> _PROBLEM_: Set down the entries again word for word, without any of the images.
*** Opening INFORMATION ***
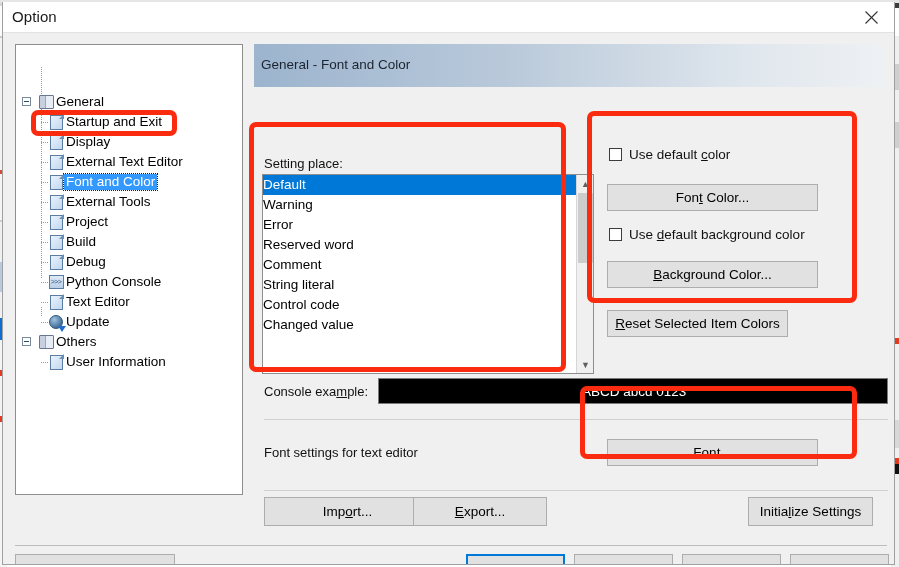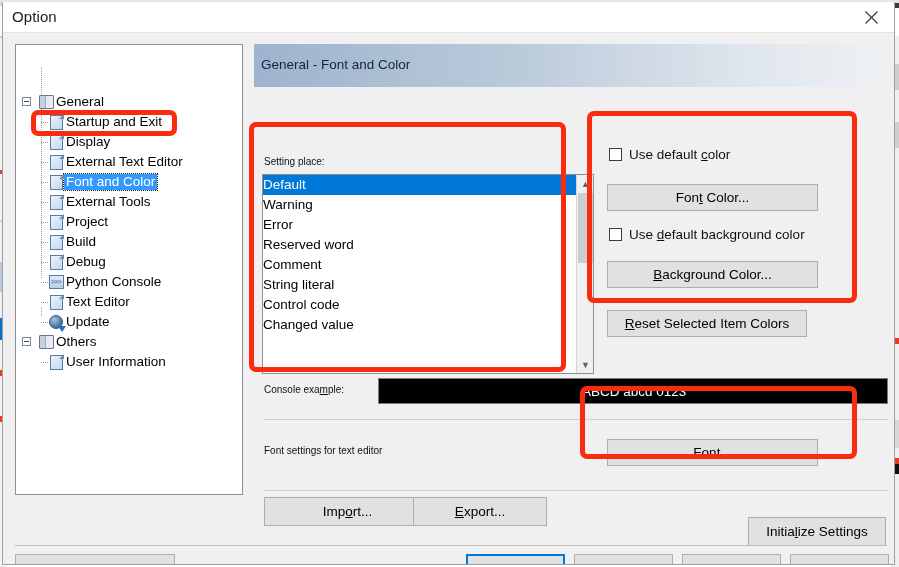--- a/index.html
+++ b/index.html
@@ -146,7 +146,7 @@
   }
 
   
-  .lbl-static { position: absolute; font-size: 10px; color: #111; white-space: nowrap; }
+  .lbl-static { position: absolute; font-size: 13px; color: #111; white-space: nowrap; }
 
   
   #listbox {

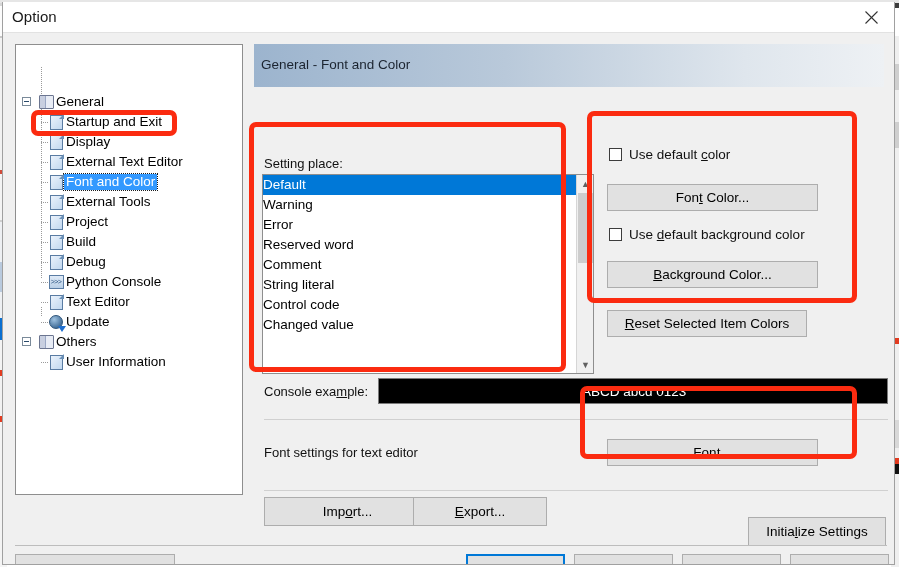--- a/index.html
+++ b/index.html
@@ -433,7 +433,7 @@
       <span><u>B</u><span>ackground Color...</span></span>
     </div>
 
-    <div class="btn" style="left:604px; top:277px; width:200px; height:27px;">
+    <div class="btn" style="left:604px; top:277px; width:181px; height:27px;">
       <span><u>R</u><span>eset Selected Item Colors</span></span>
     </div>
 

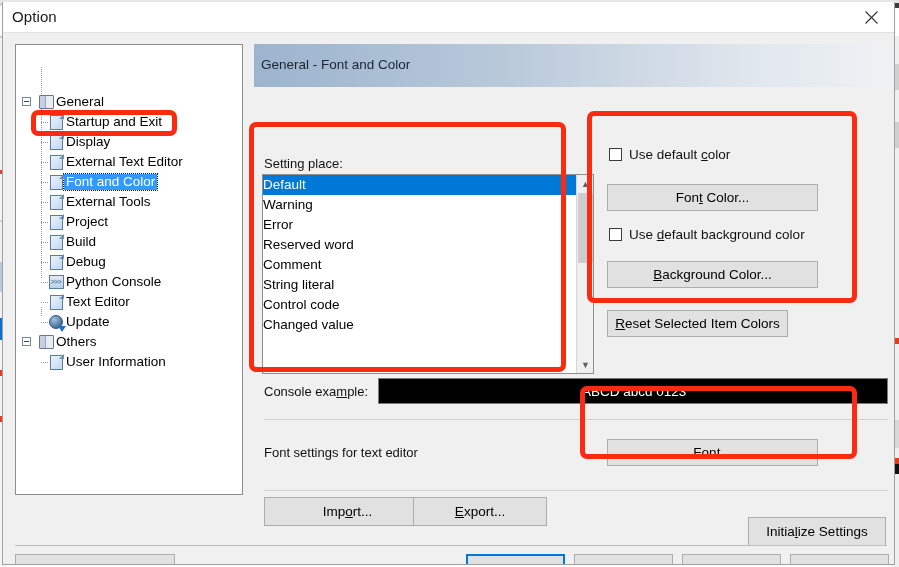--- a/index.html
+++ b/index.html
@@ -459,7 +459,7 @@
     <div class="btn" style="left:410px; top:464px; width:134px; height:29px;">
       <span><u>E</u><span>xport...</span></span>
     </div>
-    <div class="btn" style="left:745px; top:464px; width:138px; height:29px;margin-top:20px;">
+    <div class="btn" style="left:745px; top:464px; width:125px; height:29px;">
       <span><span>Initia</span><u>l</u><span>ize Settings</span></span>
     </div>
*** Closing INFORMATION ***
> _ANSWER TO THE EXERCISE_:
--- a/index.html
+++ b/index.html
@@ -146,7 +146,7 @@
   }
 
   
-  .lbl-static { position: absolute; font-size: 10px; color: #111; white-space: nowrap; }
+  .lbl-static { position: absolute; font-size: 13px; color: #111; white-space: nowrap; }
 
   
   #listbox {

--- a/index.html
+++ b/index.html
@@ -433,7 +433,7 @@
       <span><u>B</u><span>ackground Color...</span></span>
     </div>
 
-    <div class="btn" style="left:604px; top:277px; width:200px; height:27px;">
+    <div class="btn" style="left:604px; top:277px; width:181px; height:27px;">
       <span><u>R</u><span>eset Selected Item Colors</span></span>
     </div>
 

--- a/index.html
+++ b/index.html
@@ -459,7 +459,7 @@
     <div class="btn" style="left:410px; top:464px; width:134px; height:29px;">
       <span><u>E</u><span>xport...</span></span>
     </div>
-    <div class="btn" style="left:745px; top:464px; width:138px; height:29px;margin-top:20px;">
+    <div class="btn" style="left:745px; top:464px; width:125px; height:29px;">
       <span><span>Initia</span><u>l</u><span>ize Settings</span></span>
     </div>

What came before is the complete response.